TLS 1.2 Vulnerabilities

Reviewing the negotiation stages in the TLS 1.2 handshake we can realize that these were not secured. Instead a simple Message Authentication Code (MAC) is used to ensure nobody tampered with what was transmitted. That includes:
 

  • The cipher suites supported by the client in the Client Hello message.
  • In the Server Hello message the server-selected cipher suite, the key share, the TLS Certificate and the digital signature.
     

This oversight resulted in a number of high-profile vulnerabilities. The FREAK, LogJam and CurveSwap attacks took advantage of two things:
 

  • the fact that intentionally weak ciphers from the 1990s (called export ciphers) were still supported in many browsers and servers, and
  • the fact that the part of the handshake used to negotiate which cipher was used was not digitally signed.
     

These attacks are called downgrade attacks, and they allow “man-in-the-middle” attackers to force two participants to use the weakest cipher supported by both parties, even if more secure ciphers are supported.
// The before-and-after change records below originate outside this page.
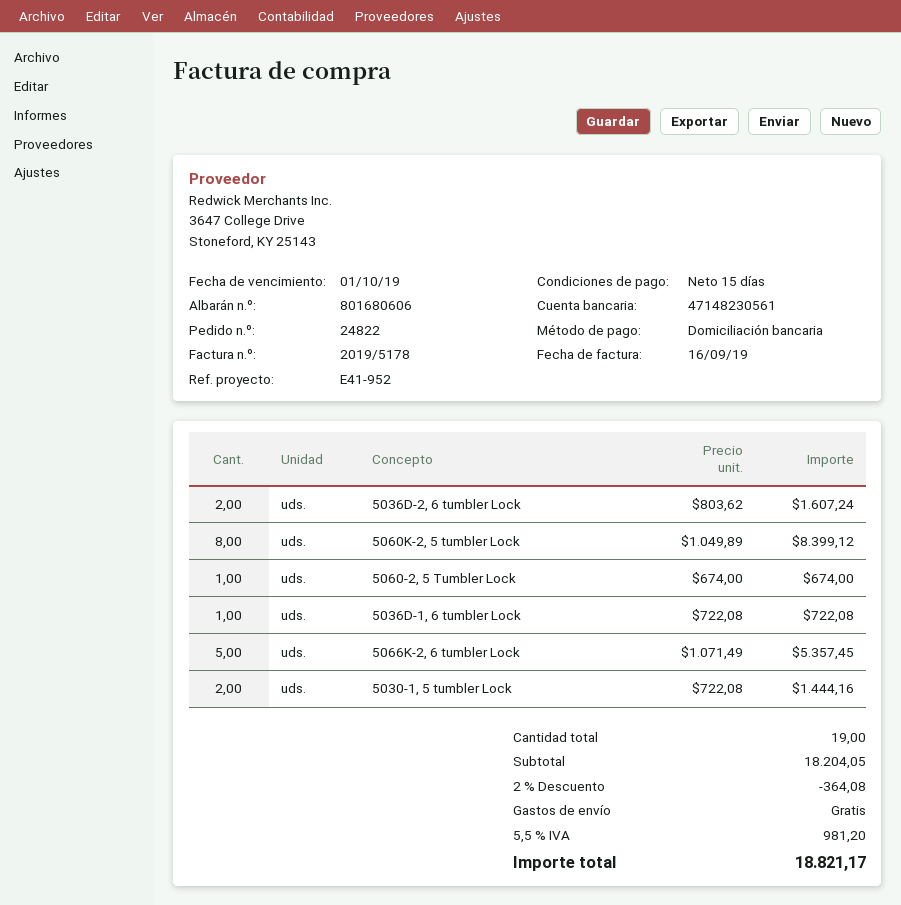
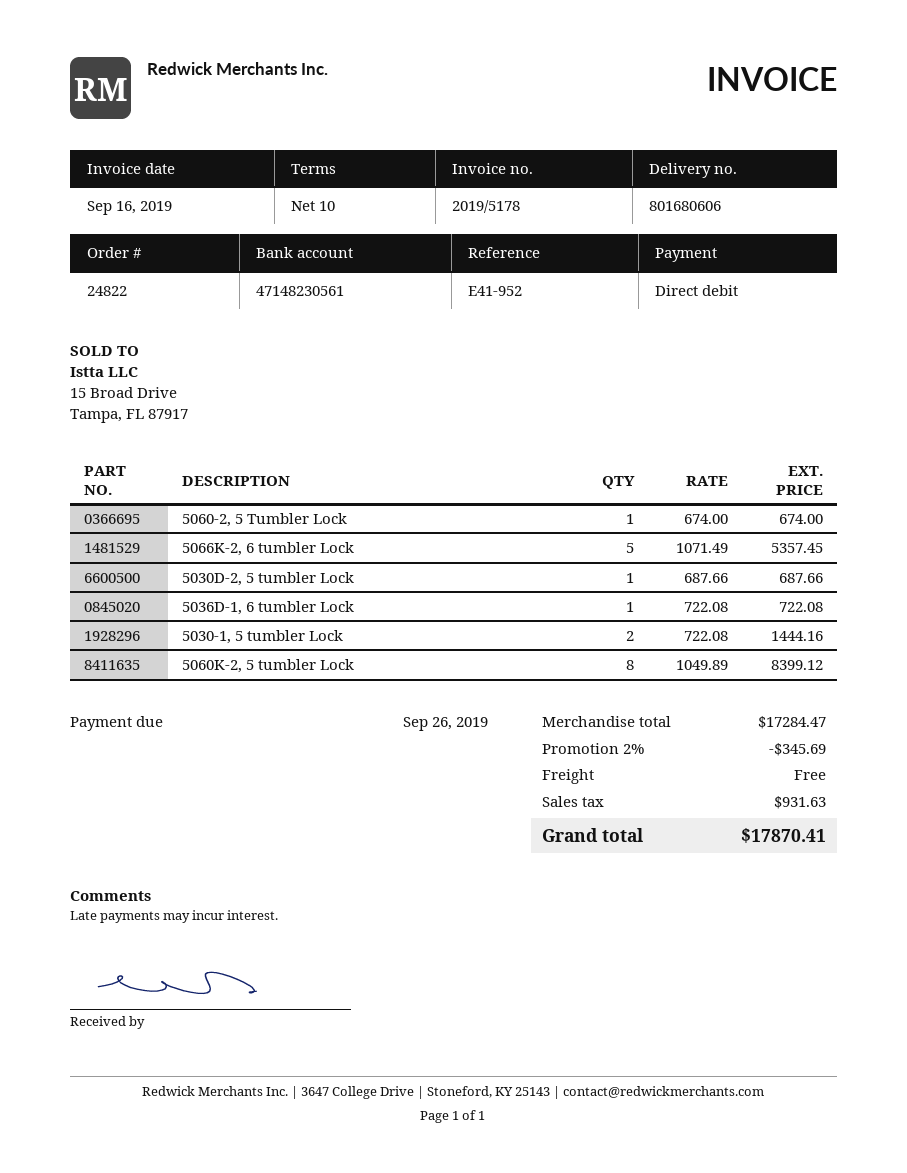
payment terms: 15 days -> 10 days
due date: 2019-10-01 -> 2019-09-26
5036D-2, 6 tumbler Lock: 2 x 803.62 = 1607.24 -> none
5030D-2, 5 tumbler Lock: none -> 1 x 687.66 = 687.66
subtotal: 18204.05 -> 17284.47
discount: 2% = 364.08 -> 2% = 345.69
tax: 981.20 -> 931.63
total: 18821.17 -> 17870.41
In this style of attack, the perpetrator sits in the middle of the handshake and changes the list of supported ciphers advertised from the client to the server to only include weak export ciphers. The server then chooses one of the weak ciphers, and the attacker figures out the key with a brute-force attack, allowing the attacker to forge the MACs on the handshake.
 

Downgrade attacks open the door for other known exploits that affect whatever version that was downgraded to. That’s why they’re particularly dangerous.
 

In the case of session resumption, research has demonstrated that web sites could track browser users’ history by exploiting the session resumption feature implemented in the TLS protocol.
 


TLS 1.3 Vulnerabilities

In TLS 1.3 the above vulnerability that leads to downgrade attacks is prevented because the server signs the entire handshake, including the cipher negotiation.
 

On the other hand, the TLS 1.3 supported 0-RTT comes with a couple of caveats.
 

The first is that 0-RTT does not provide Forward Secrecy against a compromise of the Session Ticket key. It means that if these session ticket keys are compromised, an attacker can decrypt the 0-RTT data sent by the client but not the rest of the connection. Of course, this can easily be avoided by rotating session keys regularly. But considering TLS 1.2 doesn’t support full forward secrecy at all, TLS 1.3 is definitely an improvement.
 

More problematic are replay attacks. Since with Session Tickets servers are stateless, they have no way to know if a packet of 0-RTT data was already sent before.
 

If attackers can intercept a 0-RTT packet, then they could resend it multiple times—this is called a replay attack—without the server knowing the request is forged. If that 0-RTT data is not a HTTP GET message but a HTTP POST executing a transaction, then the attacker can escape with many thousands of dollars or euros.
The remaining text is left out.